That seems rather backwards, don't you think? I think the French have the right approach in this matter, if you're born there you're considered French no matter what. Anyway, put yourself in the shoes of someone who isn't familiarised with the ethnic groups inhabiting Romania, a passport reveals someone's citizenship not ethnic affiliation and it's verifiable information unlike membership in some nebulous ethnic group. Do you think it's reasonable to expect the average Joe to burden himself by learning to be aware of which particular ethnic group inhabits which particular countries and be able to distinguish between them? If, hypothetically speaking, you were to meet a Nigerian member of the Igbo ethnic group and he claimed they, Igbos, are good people and all those scams involving Nigerian princes are the work of those dastardly Hausa from the North who sullies their reputation how would you react?

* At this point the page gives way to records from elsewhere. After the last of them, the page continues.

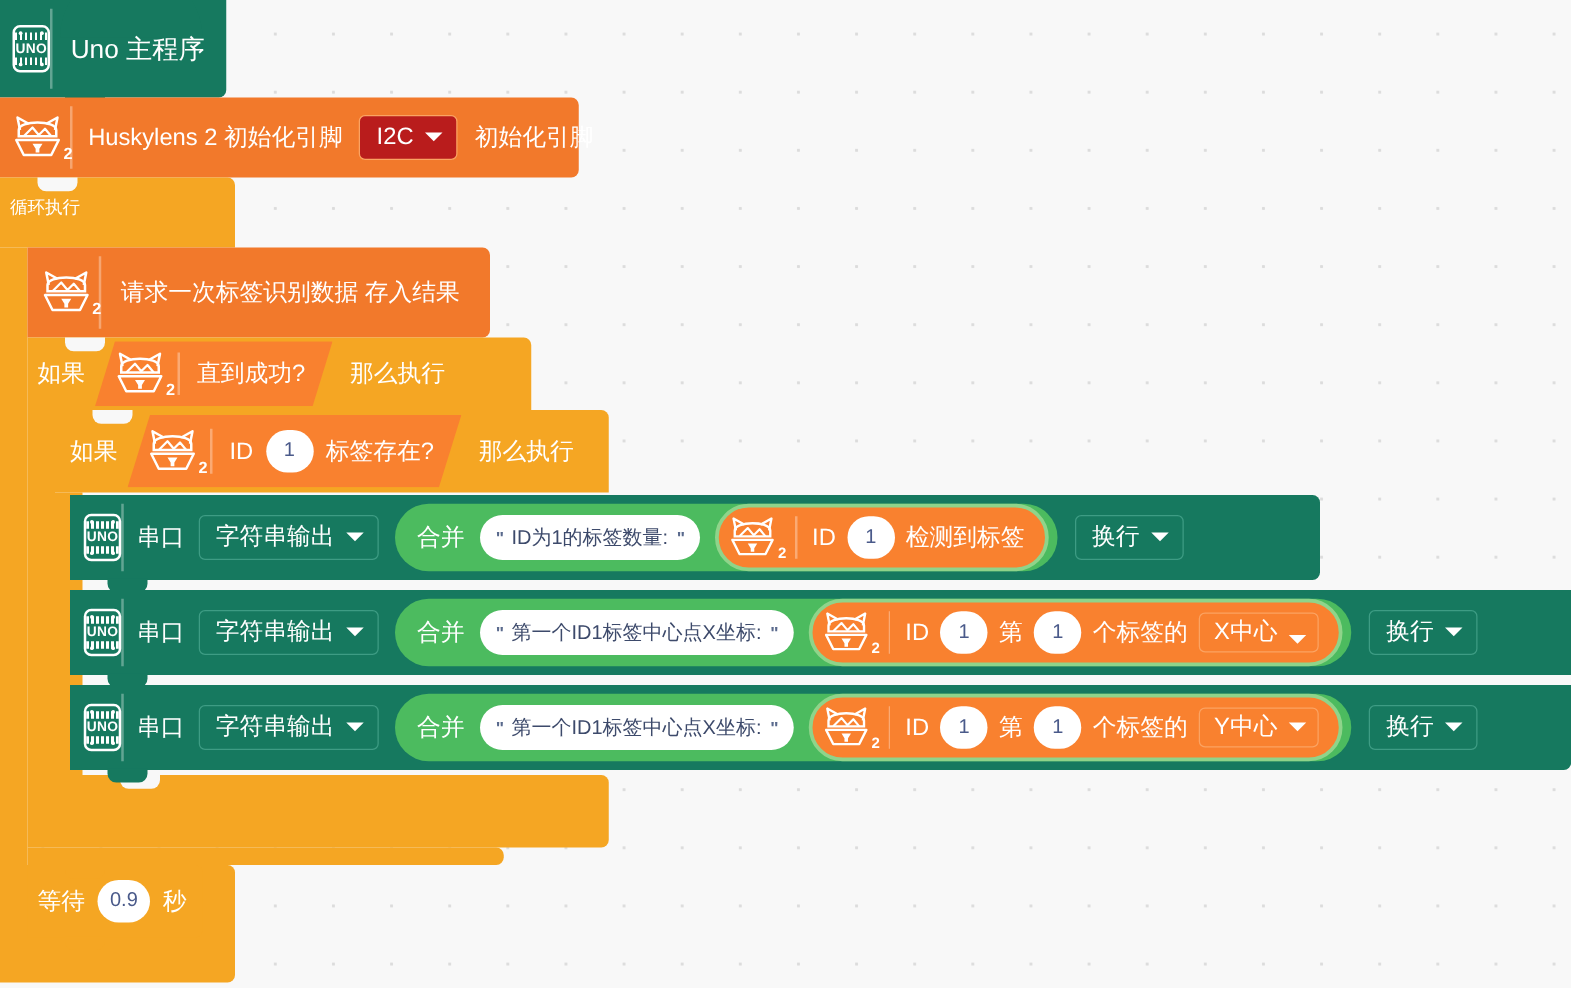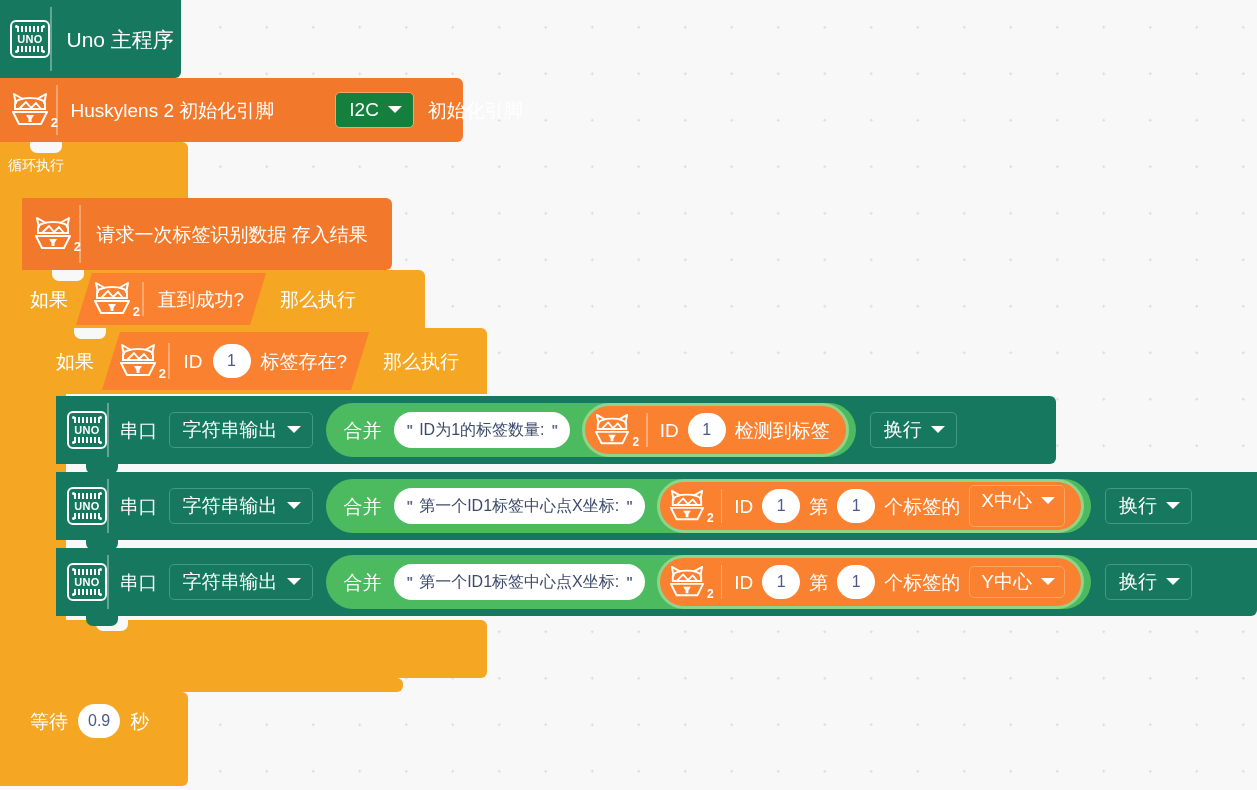--- a/index.html
+++ b/index.html
@@ -40,7 +40,7 @@
 
   
   .uno-ico {
-    width:40px; height:38px; border:2.2px solid #fff; border-radius:6px;
+    width:30px; height:38px; border:2.2px solid #fff; border-radius:6px;
     display:flex; flex-direction:column; align-items:center; justify-content:center;
     gap:1.5px; flex:none; position:relative;
   }

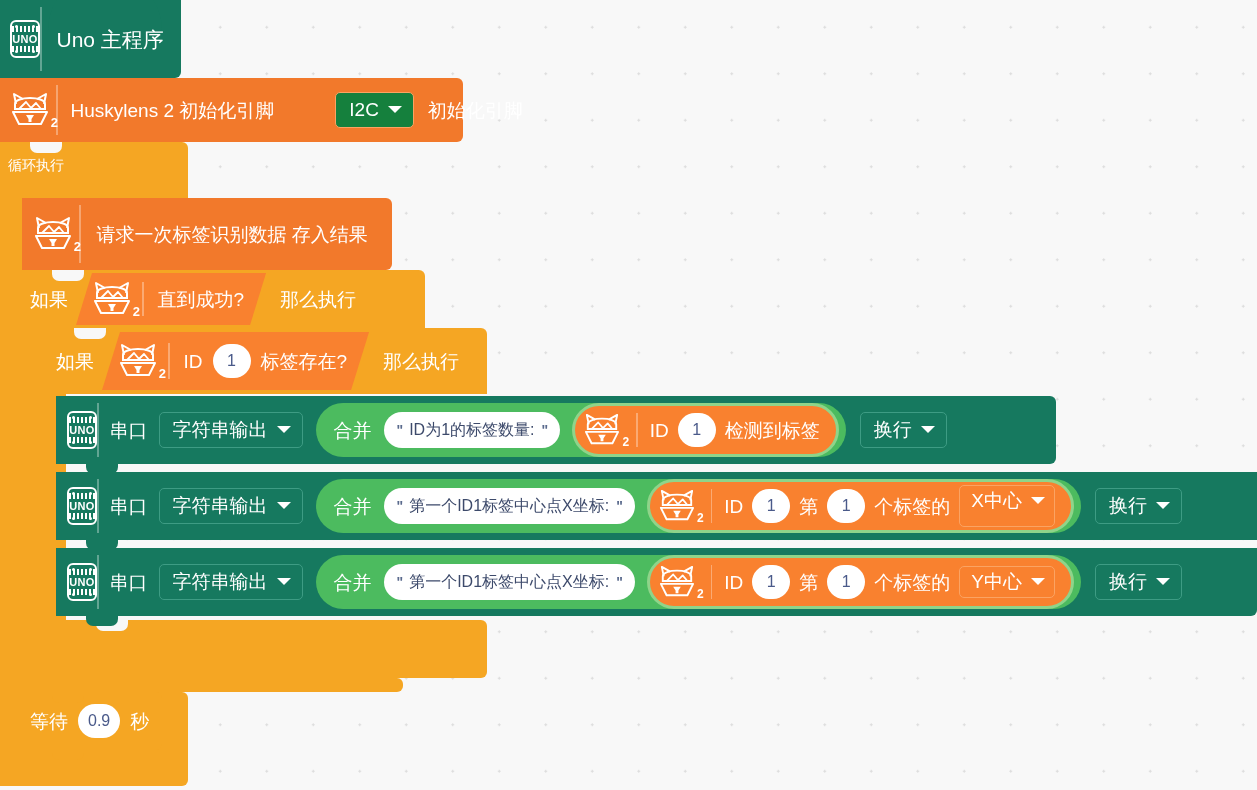--- a/index.html
+++ b/index.html
@@ -66,7 +66,7 @@
   .dd .cap { line-height:1; }
   .dd .arw { width:0;height:0;border-left:7px solid transparent;border-right:7px solid transparent;
              border-top:7.5px solid #fff; flex:none; }
-  .dd.on-orange { background:#15803d; border:1.5px solid #fba362;margin-left:48px; }
+  .dd.on-orange { background:#b91c1c; border:1.5px solid #fba362; }
   .dd.on-green  { background:#16795f; border:1.5px solid #3e9c84; }
   .dd.on-oreport{ background:#f9812f; border:1.5px solid #fba362; }
 

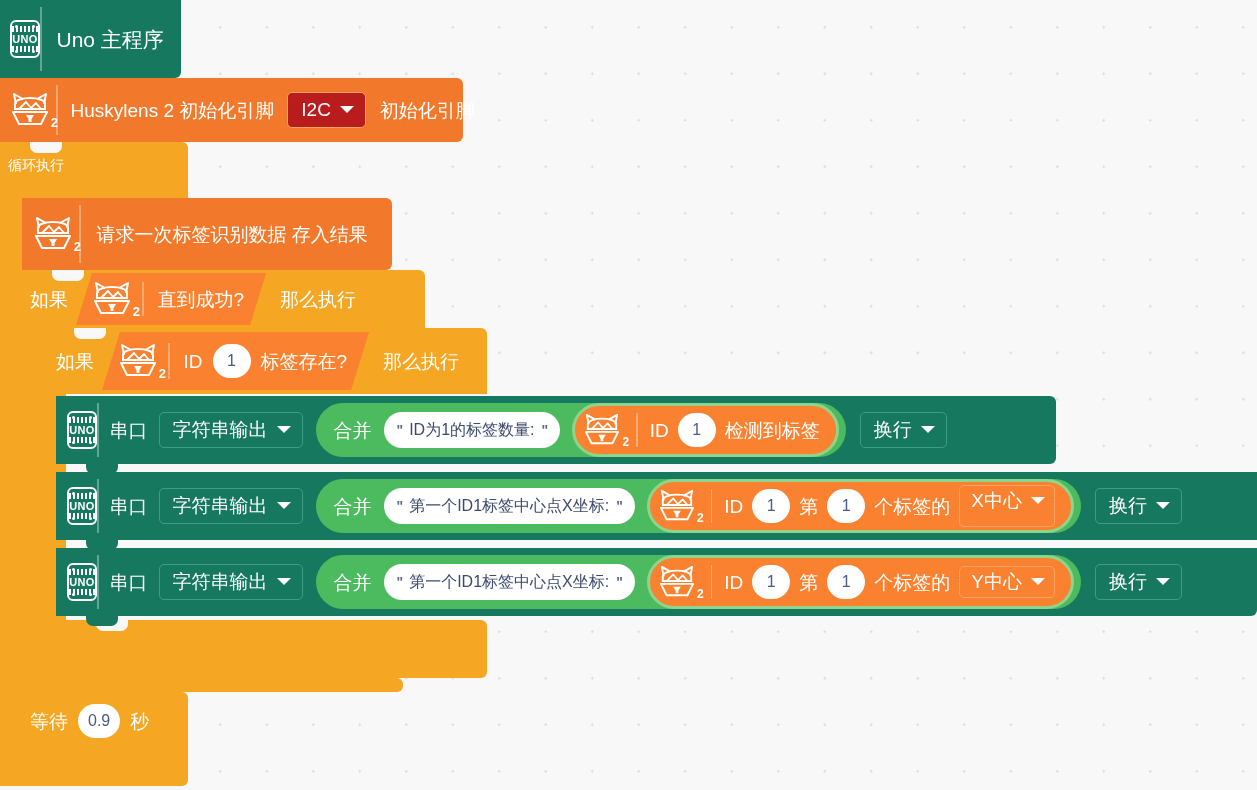--- a/index.html
+++ b/index.html
@@ -369,7 +369,7 @@
         <span class="lbl">第</span>
         <span class="num">1</span>
         <span class="lbl">个标签的</span>
-        <span class="dd on-oreport" style="padding:5px 9px 16px 11px;">
+        <span class="dd on-oreport" style="padding:5px 9px 6px 11px;align-items:flex-end;">
           <span class="cap">X中心</span>
           <span class="arw"></span>
         </span>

> And yes, gypsies are pretty wildly disliked here, so a foreigner thinking that all Romanians are gypsies is something like a horible reputation. You have to understand that Roma are disproportionately poor, so most occupy the lowest strata of society.
I think this general dislike has the potential to greatly hinder Romania's ability to tackle these difficult issues.
> So it's like the the whole society is judged on the vocal misbehaving minority.
Personally, I don't think Romani people are the main factor tarnishing Romania's image to outside world. If your description is accurate, it seems to me that Romanians overrate this influence, a childish way of deflecting from their share of the blame, Romani people being nothing more than just a convenient scapegoat which allows Romanians to not acknowledge their contribution and to avoid some painful introspection. If that's case some soul searching is deeply needed.
> There was an interesting discussion on r/europe a few days ago. You might like it: http://www.reddit.com/r/europe/comments/rslmd/how_do_you_feel_about_rroma_persecution_in_europe/
Thanks, I appreciate it.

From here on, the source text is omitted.